(INFORMATION PROVIDED Opens)

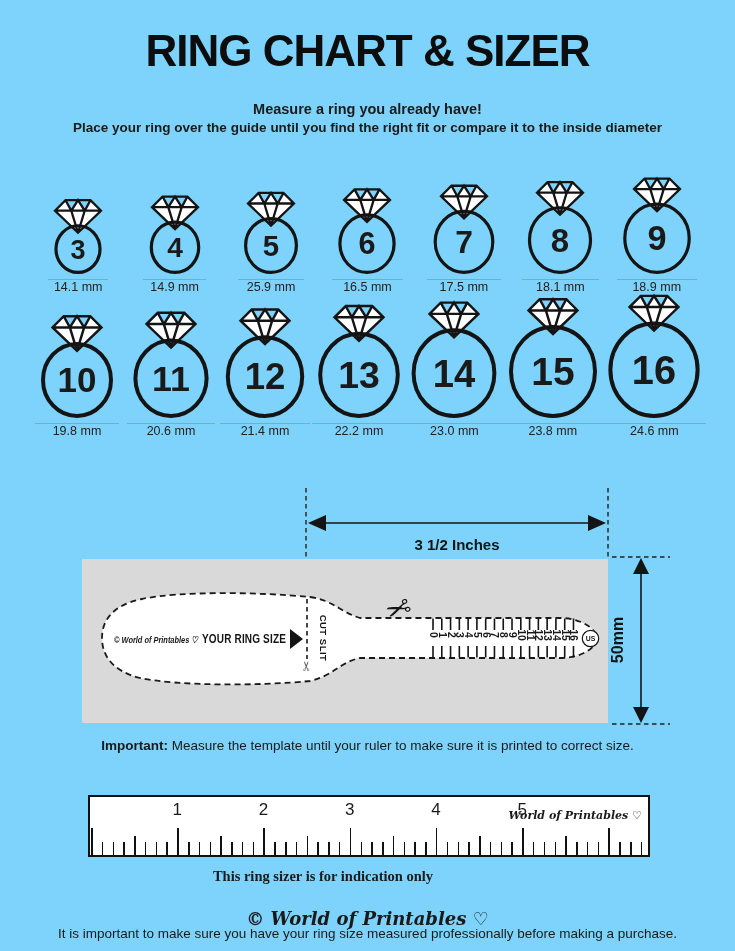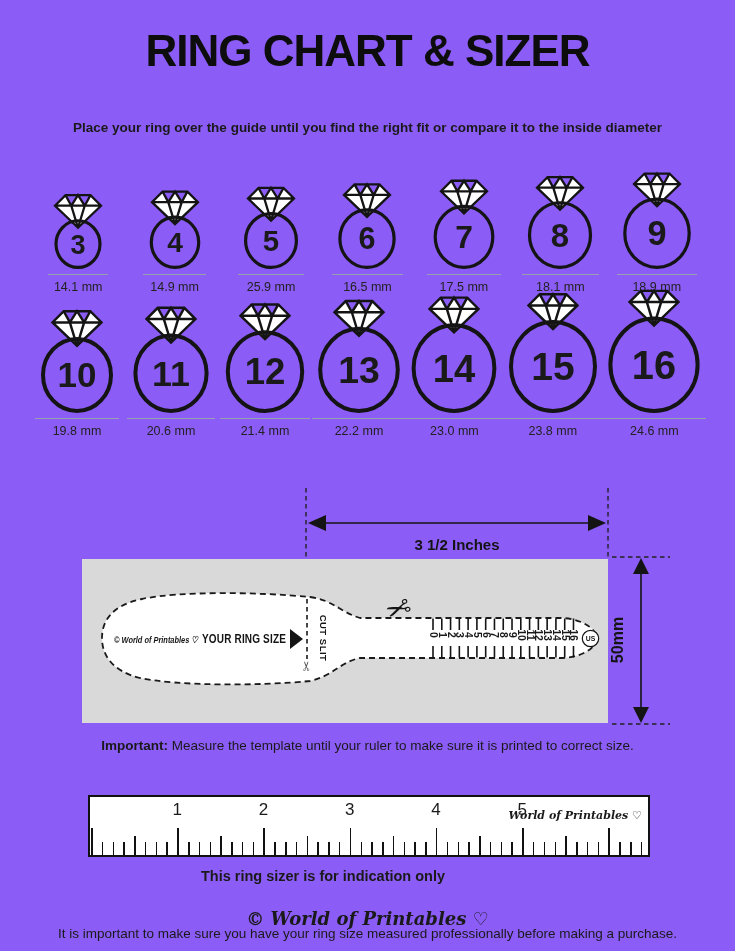--- a/index.html
+++ b/index.html
@@ -1,46 +1,47 @@
 <!DOCTYPE html>
 <html><head>
 <meta charset="utf-8">
 <style>
   html,body{margin:0;padding:0;background:#fff;}
-  .page{position:relative;width:735px;height:951px;background:#8b5cf6;overflow:hidden;
+  .page{position:relative;width:735px;height:951px;background:#7dd3fc;overflow:hidden;
         font-family:"Liberation Sans", sans-serif;color:#1a1a1a;}
   .title{position:absolute;top:26px;left:0;width:735px;text-align:center;
          font-size:44px;font-weight:900;letter-spacing:-1px;color:#0d0d0d;}
   .sub-bold{position:absolute;top:101px;left:0;width:735px;text-align:center;
             font-size:14.5px;font-weight:bold;}
   .sub-text{position:absolute;top:120px;left:0;width:735px;text-align:center;font-size:13.5px;font-weight:bold;}
   .rings{position:absolute;left:30px;width:675px;display:flex;}
   .ring-item{flex:1;display:flex;flex-direction:column;align-items:center;justify-content:flex-end;}
   .ring-underline{height:1px;background:#98a0ac;margin-top:4px;}
-  .ring-mm{font-size:12.5px;color:#222;margin-top:5px;}
+  .ring-mm{font-size:12.5px;color:#222;}
   .sizer-svg{position:absolute;left:0;top:480px;}
   .important-line{position:absolute;top:738px;left:0;width:735px;text-align:center;font-size:13.5px;}
   .important-line b{font-weight:bold;}
   .ruler{position:absolute;left:88px;top:795px;width:558px;height:58px;border:2px solid #111;background:#fff;}
   .ruler-tick{position:absolute;bottom:0;width:1.5px;background:#111;}
   .ruler-num{position:absolute;top:3px;font-size:17px;font-weight:500;transform:translateX(-50%);}
   .ruler-brand{position:absolute;right:6px;top:12px;font-family:"DejaVu Serif", serif;
                font-style:italic;font-size:11px;font-weight:bold;}
-  .foot-bold{position:absolute;top:868px;left:0;width:646px;text-align:center;font-size:14.5px;font-weight:bold;}
+  .foot-bold{position:absolute;top:868px;left:0;width:646px;text-align:center;font-size:14.5px;font-weight:bold;font-family:Liberation Serif, serif;}
   .foot-text{position:absolute;top:926px;left:0;width:735px;text-align:center;font-size:13.5px;}
   .foot-brand{position:absolute;top:908px;left:0;width:735px;text-align:center;
               font-family:"DejaVu Serif", serif;font-style:italic;font-weight:bold;font-size:18px;}
   svg text{font-family:"Liberation Sans", sans-serif;}
 </style>
 </head>
 <body>
 
 <div class="page">
 
   <div class="title">RING CHART &amp; SIZER</div>
+  <div class="sub-bold">Measure a ring you already have!</div>
   <div class="sub-text">Place your ring over the guide until you find the right fit or compare it to the inside diameter</div>
 
   <div class="rings" id="ring-row-0" style="top:160px;height:134px;">
       <div class="ring-item">
         <svg width="94" height="110" viewBox="0 0 94 110">
           <g transform="translate(24 33.26000000000001) scale(0.9583333333333334)">
             <path d="M11 2 L37 2 L48 13 L24 36 L0 13 Z M11 2 L17 13 L24 2 L31 13 L37 2 M0 13 L48 13 M17 13 L24 36 M31 13 L24 36" fill="#fff" stroke="#141414" stroke-width="2.4" stroke-linejoin="miter"></path>
           </g>
           <ellipse cx="47" cy="84.08000000000001" rx="22" ry="23.32" fill="none" stroke="#141414" stroke-width="3.2"></ellipse>
           <text x="47" y="93.53000000000002" text-anchor="middle" font-size="27" font-weight="600" fill="#1a1a1a">3</text>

(INFORMATION PROVIDED Closes)

All of the entries above are to be transcribed word for word, with no pictures included.

* [OUTPUT FOR THIS TASK]:
--- a/index.html
+++ b/index.html
@@ -1,46 +1,47 @@
 <!DOCTYPE html>
 <html><head>
 <meta charset="utf-8">
 <style>
   html,body{margin:0;padding:0;background:#fff;}
-  .page{position:relative;width:735px;height:951px;background:#8b5cf6;overflow:hidden;
+  .page{position:relative;width:735px;height:951px;background:#7dd3fc;overflow:hidden;
         font-family:"Liberation Sans", sans-serif;color:#1a1a1a;}
   .title{position:absolute;top:26px;left:0;width:735px;text-align:center;
          font-size:44px;font-weight:900;letter-spacing:-1px;color:#0d0d0d;}
   .sub-bold{position:absolute;top:101px;left:0;width:735px;text-align:center;
             font-size:14.5px;font-weight:bold;}
   .sub-text{position:absolute;top:120px;left:0;width:735px;text-align:center;font-size:13.5px;font-weight:bold;}
   .rings{position:absolute;left:30px;width:675px;display:flex;}
   .ring-item{flex:1;display:flex;flex-direction:column;align-items:center;justify-content:flex-end;}
   .ring-underline{height:1px;background:#98a0ac;margin-top:4px;}
-  .ring-mm{font-size:12.5px;color:#222;margin-top:5px;}
+  .ring-mm{font-size:12.5px;color:#222;}
   .sizer-svg{position:absolute;left:0;top:480px;}
   .important-line{position:absolute;top:738px;left:0;width:735px;text-align:center;font-size:13.5px;}
   .important-line b{font-weight:bold;}
   .ruler{position:absolute;left:88px;top:795px;width:558px;height:58px;border:2px solid #111;background:#fff;}
   .ruler-tick{position:absolute;bottom:0;width:1.5px;background:#111;}
   .ruler-num{position:absolute;top:3px;font-size:17px;font-weight:500;transform:translateX(-50%);}
   .ruler-brand{position:absolute;right:6px;top:12px;font-family:"DejaVu Serif", serif;
                font-style:italic;font-size:11px;font-weight:bold;}
-  .foot-bold{position:absolute;top:868px;left:0;width:646px;text-align:center;font-size:14.5px;font-weight:bold;}
+  .foot-bold{position:absolute;top:868px;left:0;width:646px;text-align:center;font-size:14.5px;font-weight:bold;font-family:Liberation Serif, serif;}
   .foot-text{position:absolute;top:926px;left:0;width:735px;text-align:center;font-size:13.5px;}
   .foot-brand{position:absolute;top:908px;left:0;width:735px;text-align:center;
               font-family:"DejaVu Serif", serif;font-style:italic;font-weight:bold;font-size:18px;}
   svg text{font-family:"Liberation Sans", sans-serif;}
 </style>
 </head>
 <body>
 
 <div class="page">
 
   <div class="title">RING CHART &amp; SIZER</div>
+  <div class="sub-bold">Measure a ring you already have!</div>
   <div class="sub-text">Place your ring over the guide until you find the right fit or compare it to the inside diameter</div>
 
   <div class="rings" id="ring-row-0" style="top:160px;height:134px;">
       <div class="ring-item">
         <svg width="94" height="110" viewBox="0 0 94 110">
           <g transform="translate(24 33.26000000000001) scale(0.9583333333333334)">
             <path d="M11 2 L37 2 L48 13 L24 36 L0 13 Z M11 2 L17 13 L24 2 L31 13 L37 2 M0 13 L48 13 M17 13 L24 36 M31 13 L24 36" fill="#fff" stroke="#141414" stroke-width="2.4" stroke-linejoin="miter"></path>
           </g>
           <ellipse cx="47" cy="84.08000000000001" rx="22" ry="23.32" fill="none" stroke="#141414" stroke-width="3.2"></ellipse>
           <text x="47" y="93.53000000000002" text-anchor="middle" font-size="27" font-weight="600" fill="#1a1a1a">3</text>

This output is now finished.